Sales Force Effectiveness Fundamentals

SFE FUNDAMENTALS DESCRIPTION
Buyer Centric Being buyer centric is an outside-in mindset that considers everything you do from the buyers’ perspective and influences your behavior to act in your buyers’ best interest, to achieve your success by supporting their success.
Value Creation Value creation is your ability to understand what each buyer values and co-create solutions to deliver value and communicate the outcomes of your solution to articulate the value you deliver. Value includes Business Value, Experiential Value, Aspirational Value, and Personal Value.
Prospecting Prospecting is the act of researching, planning, and approaching decision maker contacts in target accounts, in such a way to successfully generate interest in exploring how you might help them achieve their goals and setting an appointment to do so.
Discovery Discovery is the act of understanding you buyers’ situation and what matters most to the decision makers and key influencers – their current state and related impacts, their desired future state and related outcomes, and the size of the gap and the urgency to close it.
Opportunity Qualification Opportunity qualification is analyzing various factors of the situation that typically indicate that there is an opportunity (a problem you can solve that is compelling enough to spur action) and that you have a reasonably enough likelihood of winning the business to commit the time, energy, resources, and money to pursue it.
Opportunity Management Opportunity management is the act of purposefully uncovering and satisfying each buyers’ decision criteria and buying process exit criteria, to successful shepherd the opportunity through the stages of the buying and sales process to a final win decision.

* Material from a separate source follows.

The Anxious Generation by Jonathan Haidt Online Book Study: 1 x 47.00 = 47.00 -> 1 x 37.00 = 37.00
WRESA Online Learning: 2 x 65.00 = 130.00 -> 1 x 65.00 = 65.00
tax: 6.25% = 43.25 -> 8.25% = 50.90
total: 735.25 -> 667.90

Negotiating is included here.
Strategic Account Management SAM is the act of analyzing account potential, setting account objectives, considering relationships and other factors to build an account plan that will achieve the pre-set objective, and executing that plan to achieve the objective (usually: grow, maintain, recover).
Territory Management Territory management is the act of analyzing the accounts and potential within your territory, however it is structured, to ensure proper account coverage and to optimize the potential of your territory.
Account Planning Account planning is the act of setting account objectives and creating a plan to achieve them. Part of Strategic Account Management.
Sales Call Planning Sales call planning is the act of setting sales call objectives and then creating a plan to achieve them.
Resolving Concerns Buyers and customers may express various concerns at any stage of the buying process or customer lifecycle. Resolving concerns is the act of following a buyer-centric process to acknowledge and clarify their issues to identify the type of concerns they have, so you can offer relevant perspectives and recommendations to effectively address them.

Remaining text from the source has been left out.